**RECORDS TO PROCESS:**

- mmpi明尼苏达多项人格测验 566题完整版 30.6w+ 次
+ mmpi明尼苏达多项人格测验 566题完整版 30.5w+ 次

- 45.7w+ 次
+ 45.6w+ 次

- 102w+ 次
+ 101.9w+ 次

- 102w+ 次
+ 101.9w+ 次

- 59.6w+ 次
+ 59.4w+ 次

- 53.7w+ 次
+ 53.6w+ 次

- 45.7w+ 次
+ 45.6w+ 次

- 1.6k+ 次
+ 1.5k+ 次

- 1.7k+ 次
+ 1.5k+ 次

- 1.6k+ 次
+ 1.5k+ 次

==

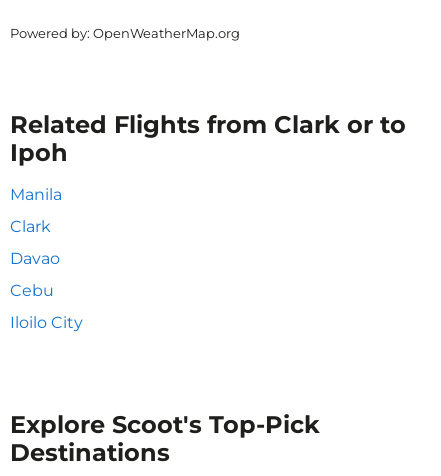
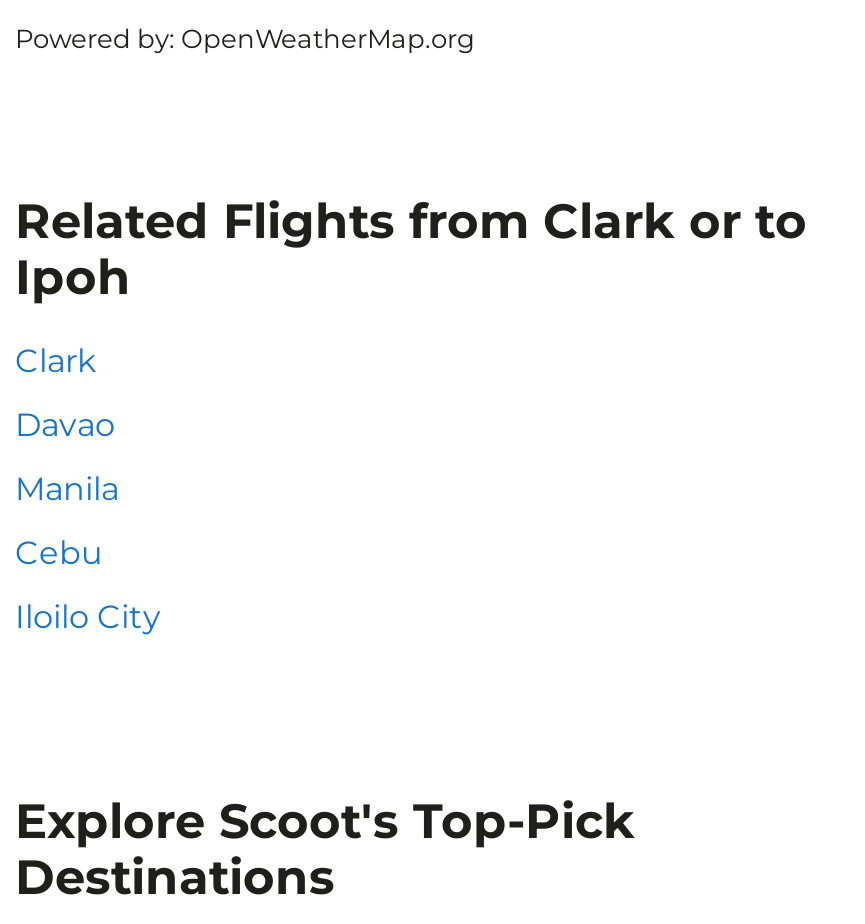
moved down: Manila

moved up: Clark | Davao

**EXERCISE DIRECTIONS:**
Take each line from the preceding material that contains "mmpi明尼苏达多项人格测验" and copy it.

**PROBLEM SOLUTION:**
- mmpi明尼苏达多项人格测验 566题完整版 30.6w+ 次
+ mmpi明尼苏达多项人格测验 566题完整版 30.5w+ 次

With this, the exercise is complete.